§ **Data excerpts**
....................
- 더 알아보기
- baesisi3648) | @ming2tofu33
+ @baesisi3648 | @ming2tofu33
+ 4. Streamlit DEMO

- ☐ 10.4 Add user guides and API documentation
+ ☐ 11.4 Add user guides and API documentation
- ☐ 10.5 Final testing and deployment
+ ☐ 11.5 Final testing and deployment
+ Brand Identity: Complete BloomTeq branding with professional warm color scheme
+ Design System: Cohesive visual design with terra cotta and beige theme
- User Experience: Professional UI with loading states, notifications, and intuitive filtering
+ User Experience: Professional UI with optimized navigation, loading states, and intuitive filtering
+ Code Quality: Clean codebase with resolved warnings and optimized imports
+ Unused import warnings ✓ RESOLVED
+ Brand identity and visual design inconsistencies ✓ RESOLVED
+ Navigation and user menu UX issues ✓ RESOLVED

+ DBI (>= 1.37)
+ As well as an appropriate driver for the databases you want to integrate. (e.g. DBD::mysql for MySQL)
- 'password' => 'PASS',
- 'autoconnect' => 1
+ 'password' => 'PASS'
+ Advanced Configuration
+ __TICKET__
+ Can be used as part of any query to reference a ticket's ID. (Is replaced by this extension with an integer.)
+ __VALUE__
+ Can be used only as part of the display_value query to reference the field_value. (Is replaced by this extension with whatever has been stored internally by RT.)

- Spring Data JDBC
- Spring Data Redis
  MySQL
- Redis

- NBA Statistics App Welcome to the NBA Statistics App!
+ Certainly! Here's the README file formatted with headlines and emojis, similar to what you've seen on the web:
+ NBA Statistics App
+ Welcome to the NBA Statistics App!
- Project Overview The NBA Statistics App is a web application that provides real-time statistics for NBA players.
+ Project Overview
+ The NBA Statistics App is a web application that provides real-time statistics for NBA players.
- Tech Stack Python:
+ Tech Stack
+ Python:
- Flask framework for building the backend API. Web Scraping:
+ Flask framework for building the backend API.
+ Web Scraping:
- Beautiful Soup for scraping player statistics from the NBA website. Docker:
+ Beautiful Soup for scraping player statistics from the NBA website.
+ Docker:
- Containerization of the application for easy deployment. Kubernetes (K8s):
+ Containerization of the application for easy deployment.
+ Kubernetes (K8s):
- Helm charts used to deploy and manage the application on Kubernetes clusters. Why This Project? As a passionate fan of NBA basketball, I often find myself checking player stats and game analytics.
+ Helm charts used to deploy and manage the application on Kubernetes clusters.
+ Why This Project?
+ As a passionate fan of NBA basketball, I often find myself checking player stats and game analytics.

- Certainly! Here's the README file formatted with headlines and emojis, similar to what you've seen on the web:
....................
§ **WHAT THE TASK REQUIRES**
Each entry above has to be duplicated exactly as it stands.

§ **RESULT OF THIS EXERCISE**
- 더 알아보기
- baesisi3648) | @ming2tofu33
+ @baesisi3648 | @ming2tofu33
+ 4. Streamlit DEMO

- ☐ 10.4 Add user guides and API documentation
+ ☐ 11.4 Add user guides and API documentation
- ☐ 10.5 Final testing and deployment
+ ☐ 11.5 Final testing and deployment
+ Brand Identity: Complete BloomTeq branding with professional warm color scheme
+ Design System: Cohesive visual design with terra cotta and beige theme
- User Experience: Professional UI with loading states, notifications, and intuitive filtering
+ User Experience: Professional UI with optimized navigation, loading states, and intuitive filtering
+ Code Quality: Clean codebase with resolved warnings and optimized imports
+ Unused import warnings ✓ RESOLVED
+ Brand identity and visual design inconsistencies ✓ RESOLVED
+ Navigation and user menu UX issues ✓ RESOLVED

+ DBI (>= 1.37)
+ As well as an appropriate driver for the databases you want to integrate. (e.g. DBD::mysql for MySQL)
- 'password' => 'PASS',
- 'autoconnect' => 1
+ 'password' => 'PASS'
+ Advanced Configuration
+ __TICKET__
+ Can be used as part of any query to reference a ticket's ID. (Is replaced by this extension with an integer.)
+ __VALUE__
+ Can be used only as part of the display_value query to reference the field_value. (Is replaced by this extension with whatever has been stored internally by RT.)

- Spring Data JDBC
- Spring Data Redis
  MySQL
- Redis

- NBA Statistics App Welcome to the NBA Statistics App!
+ Certainly! Here's the README file formatted with headlines and emojis, similar to what you've seen on the web:
+ NBA Statistics App
+ Welcome to the NBA Statistics App!
- Project Overview The NBA Statistics App is a web application that provides real-time statistics for NBA players.
+ Project Overview
+ The NBA Statistics App is a web application that provides real-time statistics for NBA players.
- Tech Stack Python:
+ Tech Stack
+ Python:
- Flask framework for building the backend API. Web Scraping:
+ Flask framework for building the backend API.
+ Web Scraping:
- Beautiful Soup for scraping player statistics from the NBA website. Docker:
+ Beautiful Soup for scraping player statistics from the NBA website.
+ Docker:
- Containerization of the application for easy deployment. Kubernetes (K8s):
+ Containerization of the application for easy deployment.
+ Kubernetes (K8s):
- Helm charts used to deploy and manage the application on Kubernetes clusters. Why This Project? As a passionate fan of NBA basketball, I often find myself checking player stats and game analytics.
+ Helm charts used to deploy and manage the application on Kubernetes clusters.
+ Why This Project?
+ As a passionate fan of NBA basketball, I often find myself checking player stats and game analytics.

- Certainly! Here's the README file formatted with headlines and emojis, similar to what you've seen on the web:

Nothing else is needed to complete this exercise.